As noted in Article 12 GDPR, “where the controller has reasonable doubts concerning the identity of the natural person making the request … the controller may request the provision of additional information necessary to confirm the identity of the data subject.” However, a controller is not permitted to make requirements for identity a burden that acts as a barrier or undue restriction to the exercise of rights under the GDPR, particularly in cases where identity of the data subject is not really in question.

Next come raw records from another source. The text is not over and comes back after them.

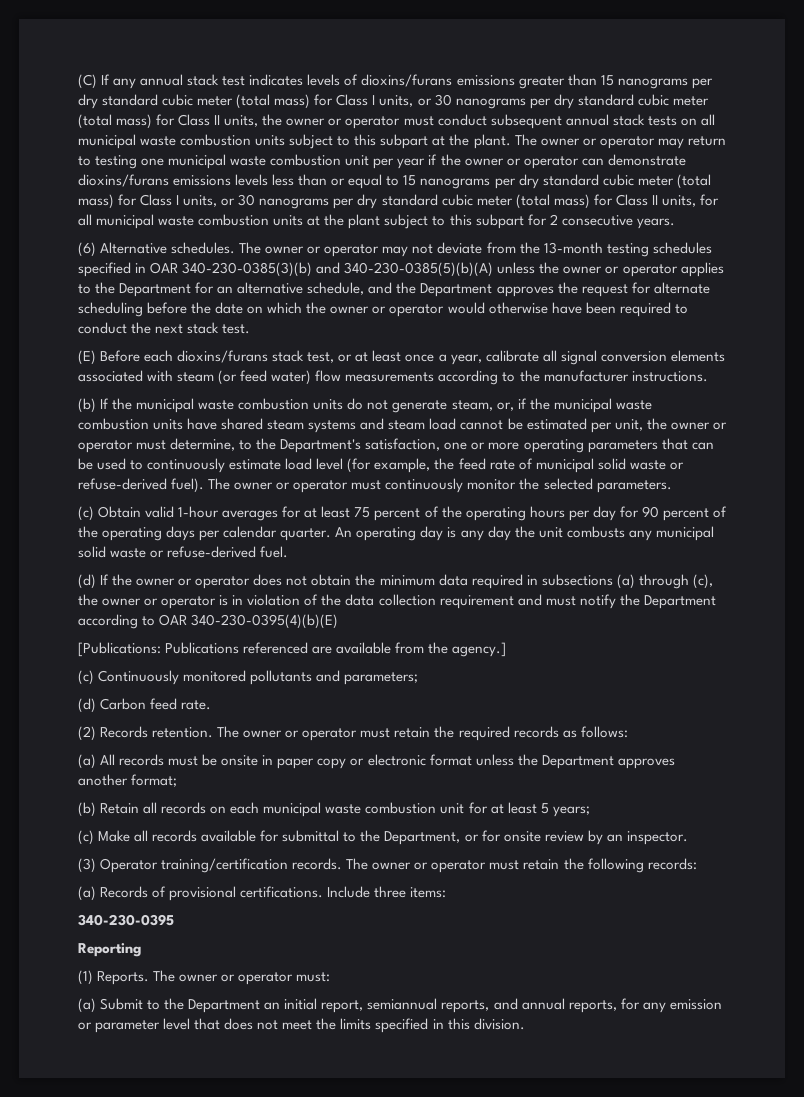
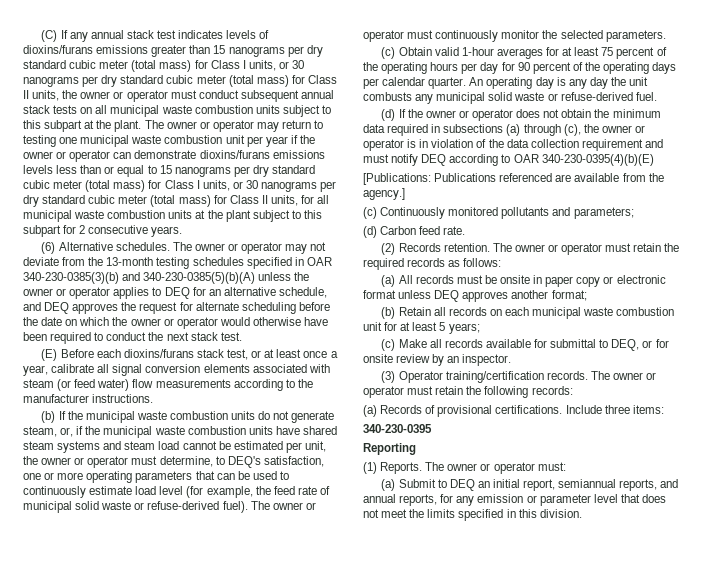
- The owner or operator may not deviate from the 13-month testing schedules specified in OAR 340-230-0385(3)(b) and 340-230-0385(5)(b)(A) unless the owner or operator applies to the Department for an alternative schedule, and the Department approves the request for alternate scheduling before the date on which the owner or operator would otherwise have been required to conduct the next stack test.
+ The owner or operator may not deviate from the 13-month testing schedules specified in OAR 340-230-0385(3)(b) and 340-230-0385(5)(b)(A) unless the owner or operator applies to DEQ for an alternative schedule, and DEQ approves the request for alternate scheduling before the date on which the owner or operator would otherwise have been required to conduct the next stack test.
- (b) If the municipal waste combustion units do not generate steam, or, if the municipal waste combustion units have shared steam systems and steam load cannot be estimated per unit, the owner or operator must determine, to the Department's satisfaction, one or more operating parameters that can be used to continuously estimate load level (for example, the feed rate of municipal solid waste or refuse-derived fuel).
+ (b) If the municipal waste combustion units do not generate steam, or, if the municipal waste combustion units have shared steam systems and steam load cannot be estimated per unit, the owner or operator must determine, to DEQ's satisfaction, one or more operating parameters that can be used to continuously estimate load level (for example, the feed rate of municipal solid waste or refuse-derived fuel).
- (d) If the owner or operator does not obtain the minimum data required in subsections (a) through (c), the owner or operator is in violation of the data collection requirement and must notify the Department according to OAR 340-230-0395(4)(b)(E)
+ (d) If the owner or operator does not obtain the minimum data required in subsections (a) through (c), the owner or operator is in violation of the data collection requirement and must notify DEQ according to OAR 340-230-0395(4)(b)(E)
- (a) All records must be onsite in paper copy or electronic format unless the Department approves another format;
+ (a) All records must be onsite in paper copy or electronic format unless DEQ approves another format;
- (c) Make all records available for submittal to the Department, or for onsite review by an inspector.
+ (c) Make all records available for submittal to DEQ, or for onsite review by an inspector.
- (a) Submit to the Department an initial report, semiannual reports, and annual reports, for any emission or parameter level that does not meet the limits specified in this division.
+ (a) Submit to DEQ an initial report, semiannual reports, and annual reports, for any emission or parameter level that does not meet the limits specified in this division.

I point you to the DPC v Groupon International Limited issued by the Irish Data Protection Commission. In Groupon, the DPC confirmed that requests for identity documentation must be necessary and proportionate and grounded in addressing reasonable doubts about the data subject’s identity. Verification data must also be kept for no longer than is necessary. See: Article 12 GDPR, DPC v. Groupon International Limited, DPC Final Decision, 16 December 2020 at: https://www.dataprotection.ie/sites/default/files/uploads/2021-02/16.12.2020_Decision_Complaint_GrouponInternationalLimited.pdf.
I await your response to my data subject access request, and expect that absent voluminous records, I will receive a response with my data within thirty days.